My Father Pressed Something Into My Palm From His Hospital Bed

Olivia Wright

My dad ABANDONED MY MOM after her accident left her in a wheelchair – ten years later, fate came for him with the same cruelty he once showed her.

Mom was upstairs, bruised and immobile, strapped into the wheelchair she’d been confined to since the crash. A drunk driver had run a red light and hit her car head-on. Shattered pelvis. Severe spinal damage. Doctors said she might never walk again. I was thirteen. My brother was seven. That was the day my father decided he wasn’t cut out for hardship.

My brother and I sat halfway down the staircase, listening.

Zzzzip.

The sound of Dad closing his suitcase.

“I didn’t sign up for this,” he said without emotion. “I want a life, not an obligation. I’M NOT HER NURSE.”

I grabbed his sleeve.

“Please don’t go,” I said.

He just checked his phone instead of answering.
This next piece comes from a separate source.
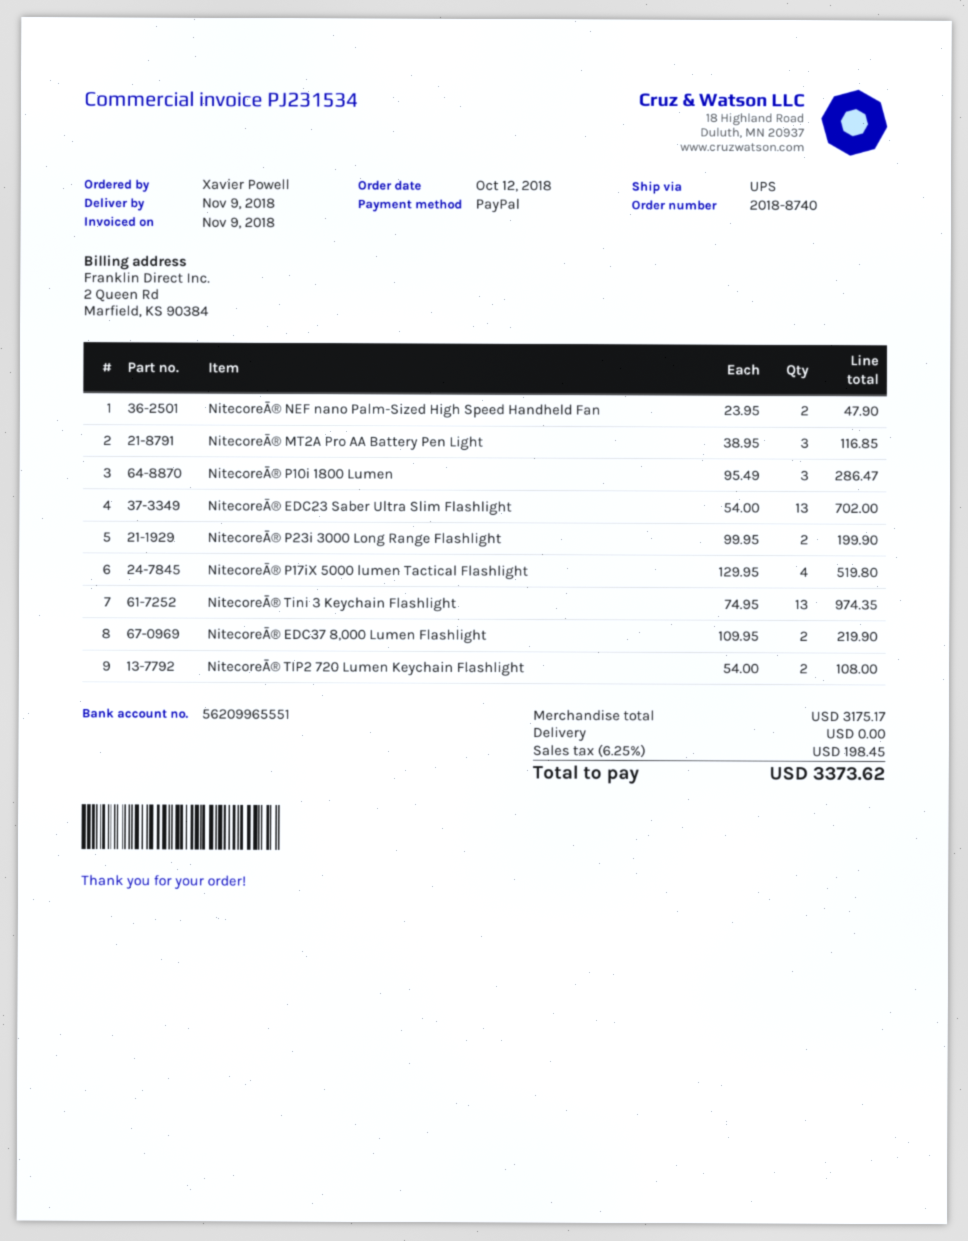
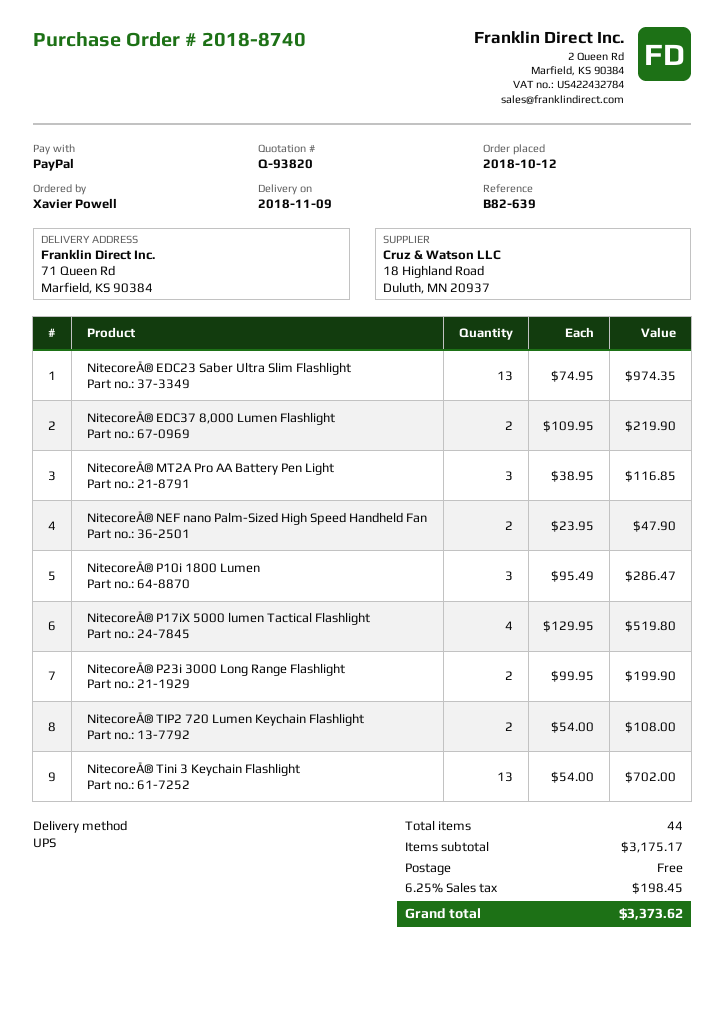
NitecoreĀ® EDC23 Saber Ultra Slim Flashlight: 13 x 54.00 = 702.00 -> 13 x 74.95 = 974.35
NitecoreĀ® Tini 3 Keychain Flashlight: 13 x 74.95 = 974.35 -> 13 x 54.00 = 702.00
An hour later, he was gone – straight to a luxury apartment with his twenty-three-year-old personal trainer.

Within a month, the mortgage payments dried up.

We lost the house.

Mom refused to give in. Month after month of grueling physical therapy, screaming through the pain, collapsing and getting back up, relearning how to stand, how to balance, how to take a single step. It took over two years of agonizing work, but she walked again. On her own two feet. No wheelchair. No cane.
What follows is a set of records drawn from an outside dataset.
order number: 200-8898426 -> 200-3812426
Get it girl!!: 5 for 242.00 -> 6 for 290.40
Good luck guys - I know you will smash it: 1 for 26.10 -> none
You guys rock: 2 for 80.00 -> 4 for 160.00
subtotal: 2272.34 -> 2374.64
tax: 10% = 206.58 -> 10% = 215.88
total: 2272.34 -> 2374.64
I worked night shifts stocking shelves at a supermarket after school. I studied in rehab center waiting rooms. I held Mom up during the sessions when her legs buckled and she sobbed from the pain.
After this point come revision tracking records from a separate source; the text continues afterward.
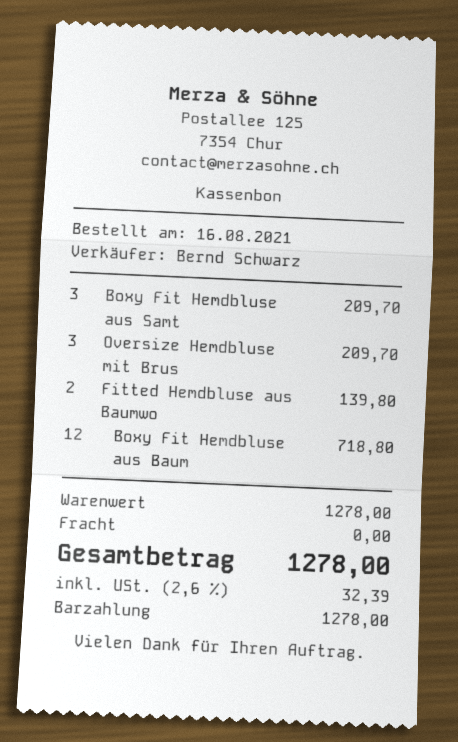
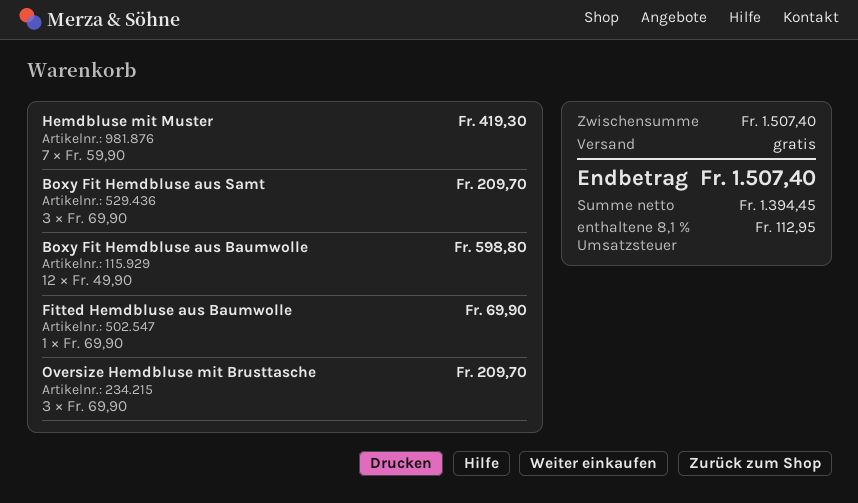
Fitted Hemdbluse aus Baumwo: 2 for 139.80 -> 1 for 69.90
Boxy Fit Hemdbluse aus Baum: 12 for 718.80 -> 12 for 598.80
Hemdbluse mit Muster: none -> 7 for 419.30
subtotal: 1278.00 -> 1507.40
tax: 2.6% = 32.39 -> 8.1% = 112.95
total: 1278.00 -> 1507.40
I made a promise to myself – if someone in this family was going to stay when everything turned ugly, it would be me.

I went to nursing school.

Ten years later, I’m Head Nurse at a long-term neurological facility. We take the cases no one else wants.

Last week, we admitted a stroke patient from the ER.

Massive cerebral infarct. Right-side paralysis.

The social worker let out a tired sigh while going over the intake notes.

“Wife dropped him off at the hospital door. Filed for divorce by the next morning. Said she’s too young to be someone’s caretaker.”

Something cold slithered down my spine.

I looked at the chart.

The name.

The birth date.

MY FATHER.

When I walked into Room 304, panic sparked in his eyes.

Recognition hit him like a physical blow.

His left hand trembled uncontrollably. He writhed beneath the hospital blanket, reaching for something he’d been clutching since the moment he was brought in.

“Don’t… leave… me,” he choked out, every syllable heavy and splintered. “Please. Take this.”

He pressed SOMETHING into my palm.

When I looked down and saw WHAT it was, the breath drained from my body.

The Thing in My Hand

It was a photograph. Wallet-sized. Creased so many times the image had nearly split along the folds.

Me. My brother. Mom. Dad.

Christmas morning, 2011. The year before the accident. I’m wearing a red sweater two sizes too big. My brother, Kyle, has chocolate on his chin. Mom is laughing with her head thrown back. Dad has his arm around all three of us, pulling us tight, and he’s looking at Mom like she’s the only thing in the room that matters.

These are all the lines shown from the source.